> _ASSIGNMENT_
Nothing is needed except the lines below that run from the one with "column ENE | position: 4 -> none" through the one with "2021-03-31 | PFE 2: 170,240.0 -> 170,210.0", repeated exactly.

Version difference data
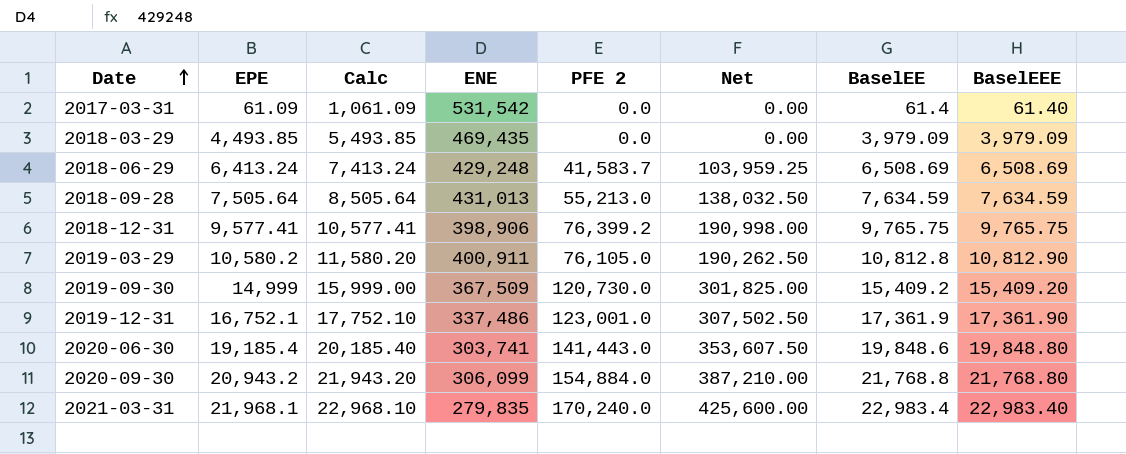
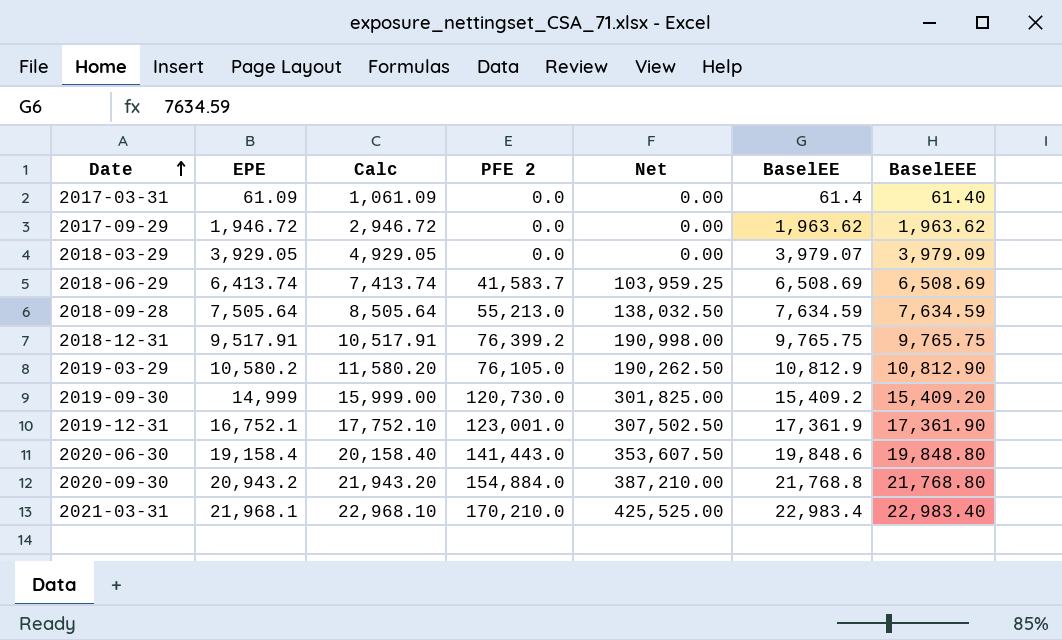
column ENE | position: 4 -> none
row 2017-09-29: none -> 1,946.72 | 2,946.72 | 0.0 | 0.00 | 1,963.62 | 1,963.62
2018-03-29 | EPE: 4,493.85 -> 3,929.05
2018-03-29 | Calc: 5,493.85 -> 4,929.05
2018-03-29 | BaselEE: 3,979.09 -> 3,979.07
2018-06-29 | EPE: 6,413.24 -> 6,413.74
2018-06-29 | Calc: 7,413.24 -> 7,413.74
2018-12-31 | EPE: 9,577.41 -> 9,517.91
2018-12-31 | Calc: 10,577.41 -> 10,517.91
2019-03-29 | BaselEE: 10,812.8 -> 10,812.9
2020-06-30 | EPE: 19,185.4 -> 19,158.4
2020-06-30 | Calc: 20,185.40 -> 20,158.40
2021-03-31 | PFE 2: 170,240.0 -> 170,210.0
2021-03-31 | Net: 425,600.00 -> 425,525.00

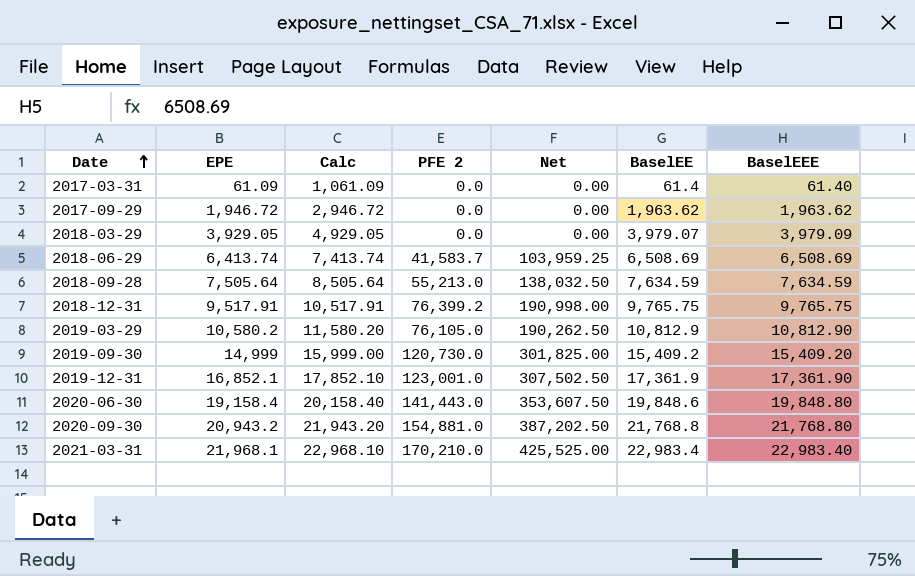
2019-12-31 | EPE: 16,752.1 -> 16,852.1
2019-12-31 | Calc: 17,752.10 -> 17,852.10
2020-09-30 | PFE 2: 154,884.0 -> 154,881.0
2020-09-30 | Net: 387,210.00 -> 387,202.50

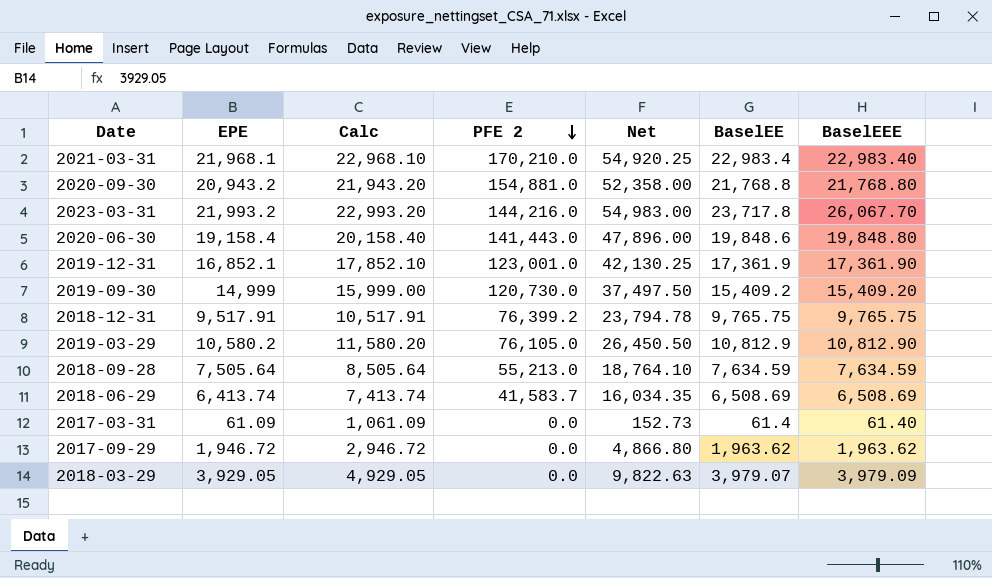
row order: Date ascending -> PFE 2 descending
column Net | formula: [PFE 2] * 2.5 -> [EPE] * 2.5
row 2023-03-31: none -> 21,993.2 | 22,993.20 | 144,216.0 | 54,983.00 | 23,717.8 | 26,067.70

--

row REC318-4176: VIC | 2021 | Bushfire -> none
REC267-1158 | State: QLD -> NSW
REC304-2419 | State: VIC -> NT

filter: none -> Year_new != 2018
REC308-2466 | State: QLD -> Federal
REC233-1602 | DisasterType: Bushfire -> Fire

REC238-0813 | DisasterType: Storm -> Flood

> _RESPONSE AREA_
column ENE | position: 4 -> none
row 2017-09-29: none -> 1,946.72 | 2,946.72 | 0.0 | 0.00 | 1,963.62 | 1,963.62
2018-03-29 | EPE: 4,493.85 -> 3,929.05
2018-03-29 | Calc: 5,493.85 -> 4,929.05
2018-03-29 | BaselEE: 3,979.09 -> 3,979.07
2018-06-29 | EPE: 6,413.24 -> 6,413.74
2018-06-29 | Calc: 7,413.24 -> 7,413.74
2018-12-31 | EPE: 9,577.41 -> 9,517.91
2018-12-31 | Calc: 10,577.41 -> 10,517.91
2019-03-29 | BaselEE: 10,812.8 -> 10,812.9
2020-06-30 | EPE: 19,185.4 -> 19,158.4
2020-06-30 | Calc: 20,185.40 -> 20,158.40
2021-03-31 | PFE 2: 170,240.0 -> 170,210.0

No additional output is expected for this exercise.